Combining Context Awareness and Planning to Learn Behavior Trees from Demonstration
This addresses the need for efficient robot programming in medium-small companies with unpredictable tasks, though it appears incremental as it builds on existing Behavior Tree methods.
The paper tackles the problem of generating robot programs quickly for dynamic collaborative environments by proposing a method that combines context awareness and planning to learn Behavior Trees from demonstrations, achieving successful performance in non-trivial manipulation tasks with non-expert demonstrations in industrial scenarios.

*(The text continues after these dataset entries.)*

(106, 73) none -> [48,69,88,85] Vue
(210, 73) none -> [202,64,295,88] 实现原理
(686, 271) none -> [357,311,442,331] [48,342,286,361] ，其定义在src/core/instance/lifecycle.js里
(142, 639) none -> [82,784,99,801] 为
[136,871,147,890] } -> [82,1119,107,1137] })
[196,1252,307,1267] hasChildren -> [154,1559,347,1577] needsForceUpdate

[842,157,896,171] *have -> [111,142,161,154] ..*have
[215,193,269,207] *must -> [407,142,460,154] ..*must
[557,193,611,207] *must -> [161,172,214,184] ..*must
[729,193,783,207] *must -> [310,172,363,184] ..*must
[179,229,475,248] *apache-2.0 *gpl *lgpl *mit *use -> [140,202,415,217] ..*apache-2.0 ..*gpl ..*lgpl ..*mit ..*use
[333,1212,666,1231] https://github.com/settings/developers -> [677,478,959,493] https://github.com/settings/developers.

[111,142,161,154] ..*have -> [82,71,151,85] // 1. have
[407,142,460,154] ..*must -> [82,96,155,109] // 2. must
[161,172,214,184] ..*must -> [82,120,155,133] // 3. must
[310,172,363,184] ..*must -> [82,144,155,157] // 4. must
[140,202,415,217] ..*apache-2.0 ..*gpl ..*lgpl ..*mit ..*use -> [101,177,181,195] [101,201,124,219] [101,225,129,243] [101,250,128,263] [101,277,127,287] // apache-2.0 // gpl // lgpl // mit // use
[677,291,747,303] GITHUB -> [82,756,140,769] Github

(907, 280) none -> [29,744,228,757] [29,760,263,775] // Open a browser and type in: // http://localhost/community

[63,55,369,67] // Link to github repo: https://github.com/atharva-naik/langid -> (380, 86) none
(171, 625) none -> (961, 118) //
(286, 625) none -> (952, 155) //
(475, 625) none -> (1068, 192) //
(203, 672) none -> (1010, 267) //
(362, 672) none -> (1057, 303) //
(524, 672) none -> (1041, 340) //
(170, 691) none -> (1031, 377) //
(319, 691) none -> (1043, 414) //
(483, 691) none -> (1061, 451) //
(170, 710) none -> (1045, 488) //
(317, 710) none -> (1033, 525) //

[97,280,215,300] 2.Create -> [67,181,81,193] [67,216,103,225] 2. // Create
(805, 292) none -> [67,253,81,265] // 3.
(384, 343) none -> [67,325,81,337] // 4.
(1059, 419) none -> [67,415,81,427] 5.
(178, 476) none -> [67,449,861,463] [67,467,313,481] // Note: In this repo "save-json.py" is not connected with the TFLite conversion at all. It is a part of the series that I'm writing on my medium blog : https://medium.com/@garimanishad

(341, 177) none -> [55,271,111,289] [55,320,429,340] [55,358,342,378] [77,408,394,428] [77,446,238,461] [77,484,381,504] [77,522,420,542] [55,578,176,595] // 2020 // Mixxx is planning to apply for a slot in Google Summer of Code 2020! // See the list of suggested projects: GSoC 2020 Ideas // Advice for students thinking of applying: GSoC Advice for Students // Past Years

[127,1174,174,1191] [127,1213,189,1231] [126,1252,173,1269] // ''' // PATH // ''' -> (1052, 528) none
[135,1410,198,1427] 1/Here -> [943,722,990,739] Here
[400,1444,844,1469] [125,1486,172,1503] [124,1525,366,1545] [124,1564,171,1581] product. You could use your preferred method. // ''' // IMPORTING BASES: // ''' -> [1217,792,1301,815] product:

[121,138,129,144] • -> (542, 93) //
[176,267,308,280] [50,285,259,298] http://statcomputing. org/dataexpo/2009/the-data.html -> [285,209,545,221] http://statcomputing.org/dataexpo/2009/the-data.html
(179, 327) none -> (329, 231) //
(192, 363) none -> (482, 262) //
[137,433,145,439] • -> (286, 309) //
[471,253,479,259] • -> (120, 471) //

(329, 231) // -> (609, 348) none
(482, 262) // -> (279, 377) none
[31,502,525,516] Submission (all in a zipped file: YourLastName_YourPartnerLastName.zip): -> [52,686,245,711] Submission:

Fast changing tasks in unpredictable, collaborative environments are typical for medium-small companies, where robotised applications are increasing. Thus, robot programs should be generated in short time with small effort, and the robot able to react dynamically to the environment. To address this we propose a method that combines context awareness and planning to learn Behavior Trees (BTs), a reactive policy representation that is becoming more popular in robotics and has been used successfully in many collaborative scenarios. Context awareness allows to infer from the demonstration the frames in which actions are executed and to capture relevant aspects of the task, while a planner is used to automatically generate the BT from the sequence of actions from the demonstration. The learned BT is shown to solve non-trivial manipulation tasks where learning the context is fundamental to achieve the goal. Moreover, we collected non-expert demonstrations to study the performances of the algorithm in industrial scenarios.